Problem statement: Quote the records beneath, complete and exact. Leave out images.

(Front-end code change data)
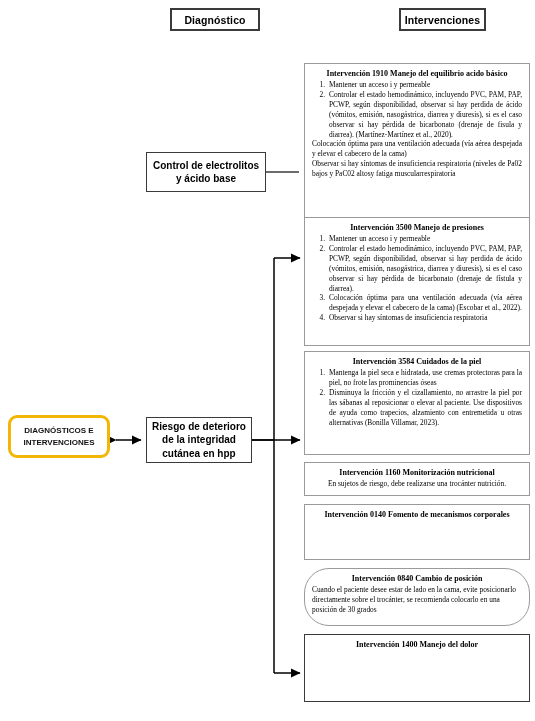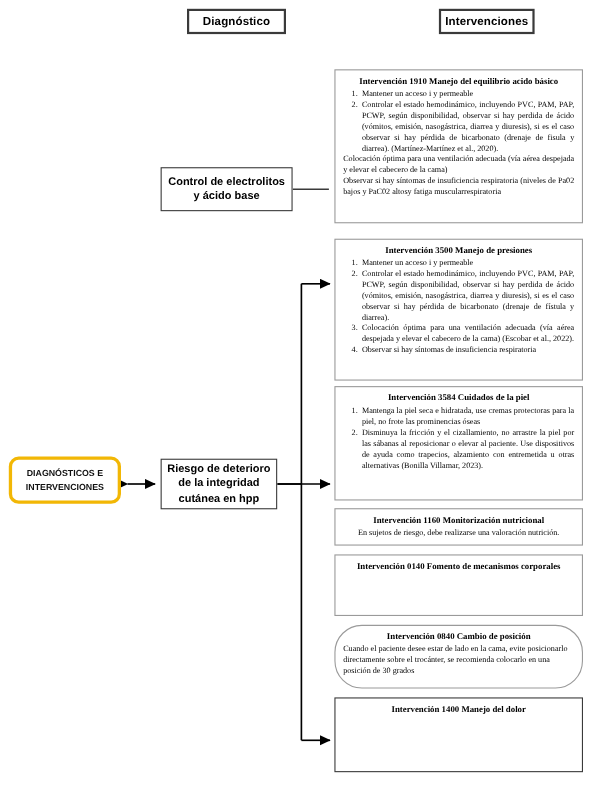--- a/index.html
+++ b/index.html
@@ -178,7 +178,7 @@
     <span>Riesgo de deterioro de la integridad cutánea en hpp</span>
   </div>
 
-  <div class="card" id="card-0" style="top:63px; height:140px;">
+  <div class="card" id="card-0" style="top:63px; height:186px;">
     <div class="title">Intervención 1910 Manejo del equilibrio acido básico</div>
     <ol>
       <li>Mantener un acceso i y permeable</li>

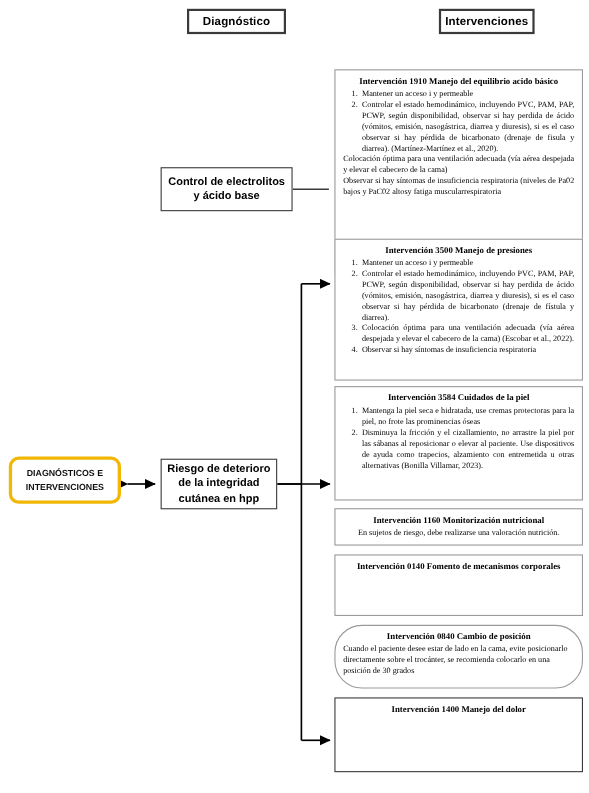--- a/index.html
+++ b/index.html
@@ -208,7 +208,7 @@
 
   <div class="card" id="card-3" style="top:462px; height:34px;">
     <div class="title">Intervención 1160 Monitorización nutricional</div>
-    <p class="body" style="text-align:center">En sujetos de riesgo, debe realizarse una valoración nutrición.</p>
+    <p class="body" style="text-align:center">En sujetos de riesgo, debe realizarse una trocánter nutrición.</p>
   </div>
 
   <div class="card" id="card-4" style="top:504px; height:56px;">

Solution to this task:
--- a/index.html
+++ b/index.html
@@ -178,7 +178,7 @@
     <span>Riesgo de deterioro de la integridad cutánea en hpp</span>
   </div>
 
-  <div class="card" id="card-0" style="top:63px; height:140px;">
+  <div class="card" id="card-0" style="top:63px; height:186px;">
     <div class="title">Intervención 1910 Manejo del equilibrio acido básico</div>
     <ol>
       <li>Mantener un acceso i y permeable</li>

--- a/index.html
+++ b/index.html
@@ -208,7 +208,7 @@
 
   <div class="card" id="card-3" style="top:462px; height:34px;">
     <div class="title">Intervención 1160 Monitorización nutricional</div>
-    <p class="body" style="text-align:center">En sujetos de riesgo, debe realizarse una valoración nutrición.</p>
+    <p class="body" style="text-align:center">En sujetos de riesgo, debe realizarse una trocánter nutrición.</p>
   </div>
 
   <div class="card" id="card-4" style="top:504px; height:56px;">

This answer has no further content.